Screening and validation of fixedSNPs A. Distribution of θπ ratios (wild vs. cultivar) and corresponding Fst values, which are calculated in 100-kb windows. Data points located to the right of the vertical dashed line and to the top of the horizontal dashed line are potential strong selective sweep signals (red points, corresponding to the 5% right tails of the empirical θπ ratio and Fst values distribution, respectively). B. Distribution of Tajima’s D values for the potential selective sweep signals and whole genomes. C. Common and specific selective signals among cultivar subgroups (Number of genes and GSEA terms are shown out of and in the brackets, respectively).
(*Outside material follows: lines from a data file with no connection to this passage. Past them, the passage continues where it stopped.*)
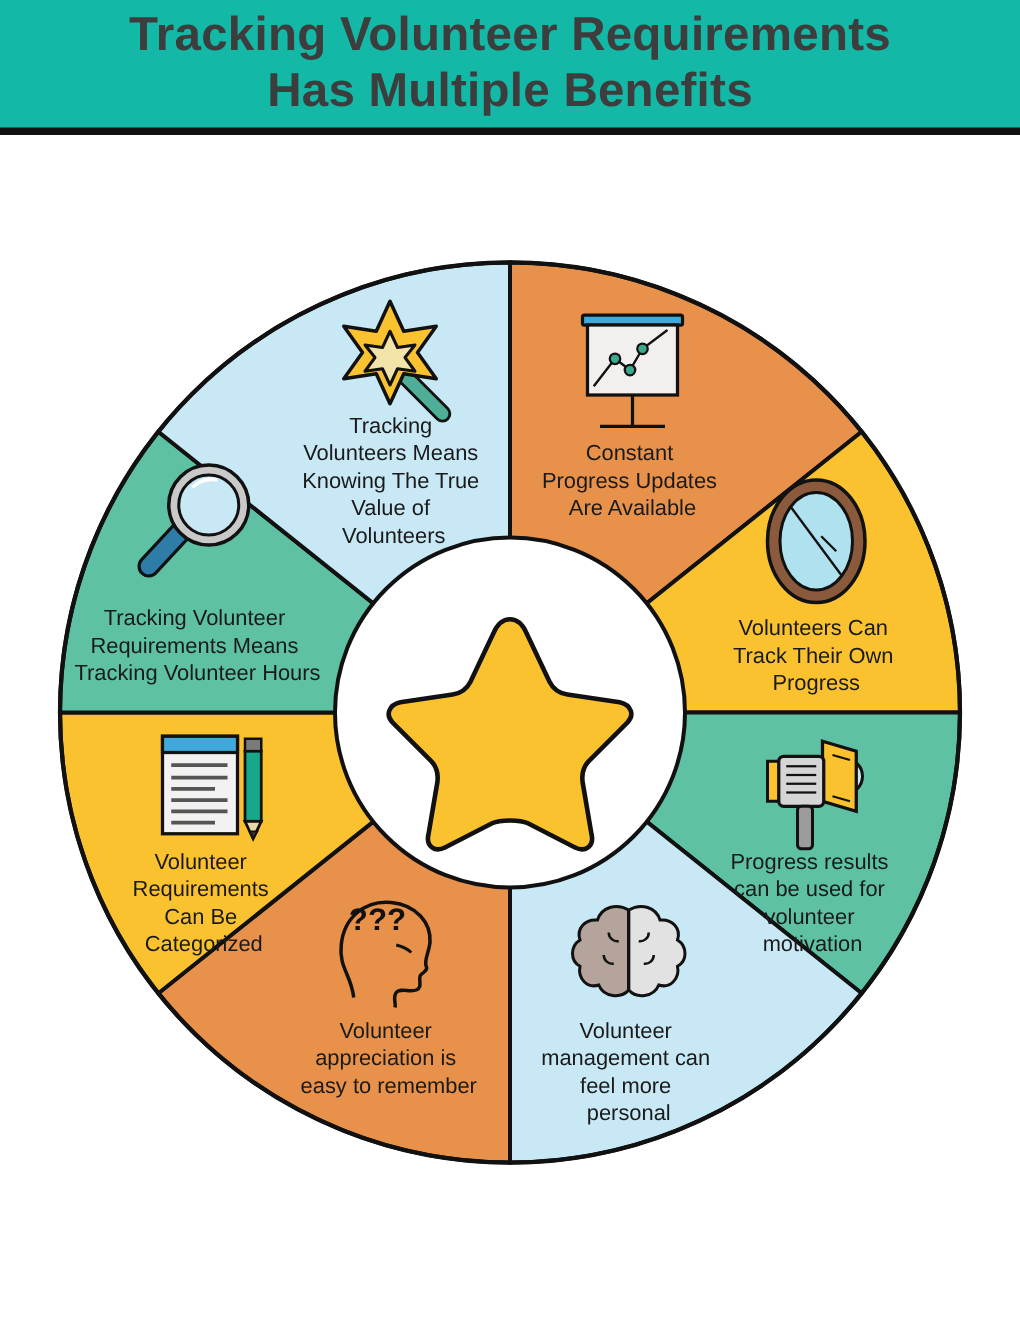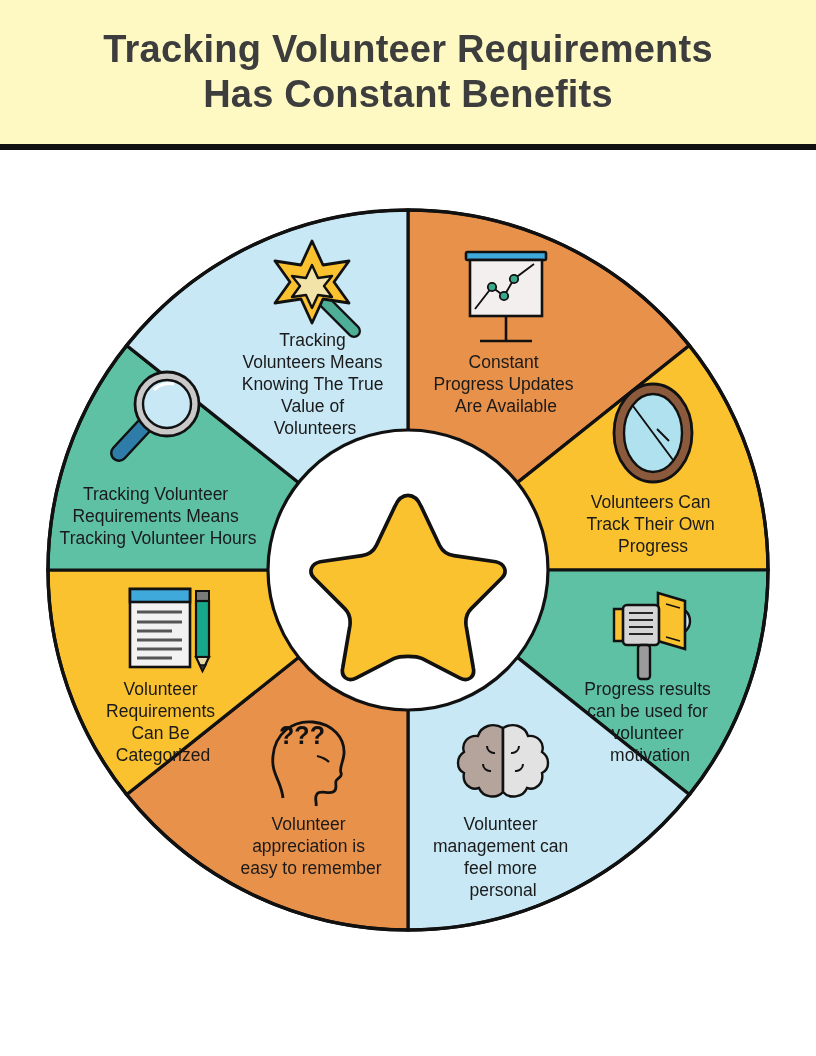--- a/index.html
+++ b/index.html
@@ -11,8 +11,8 @@
     position:relative;
   }
   #header{
-    position:absolute;left:0;top:0;width:816px;height:150px;
-    background:#fef9c3;
+    position:absolute;left:0;top:0;width:816px;height:108px;
+    background:#14b8a6;
     border-bottom:6px solid #111111;
     box-sizing:border-box;
     display:flex;align-items:center;justify-content:center;

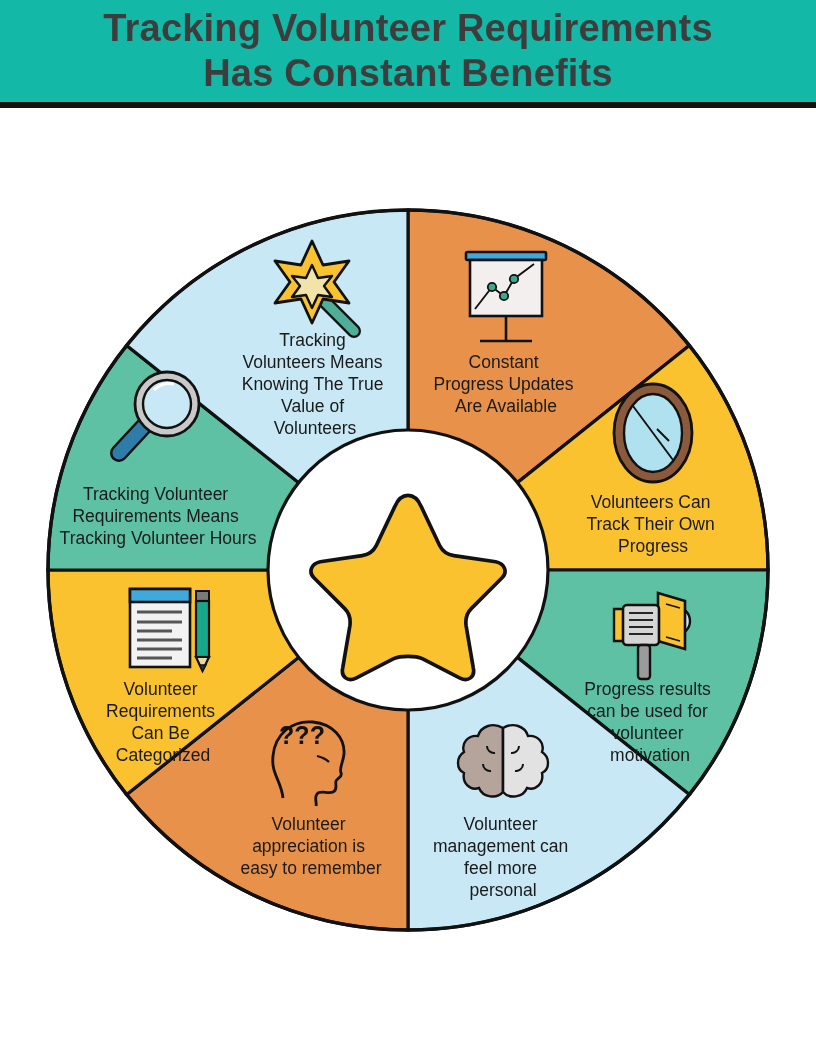--- a/index.html
+++ b/index.html
@@ -48,7 +48,7 @@
 <div id="header">
   <h1>
     <span>Tracking Volunteer Requirements</span><br>
-    <span>Has Constant Benefits</span>
+    <span>Has Multiple Benefits</span>
   </h1>
 </div>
D. Phylogenetic tree of 2556 rice cultivars in the fixedSNP data set. E. Phylogenetic tree of 880 rice cultivars in the Affymetrix 700 K chip data set. F. Phylogenetic tree of 351 rice cultivars in the Illumina 44 K chip data set.

Figure 7

Representative functional modules in SR4R database A. Genes exhibiting significant selection signatures in the corresponding subpopulations are listed in the “Selected Genes” module in the browser. B. Allele frequencies in different subpopulations of the first hapmapSNP (SNPID: OSA01S00001362, associated gene: Os01g0100100, position: chr01-1362, allele: Alt-A, Ref-G). C. One example of the script and pipeline for population diversity analysis. D. The online analysis module of subpopulation classification using machine learning algorithms. E. The online analysis module of rice variety identification using the 38 barcodeSNPs.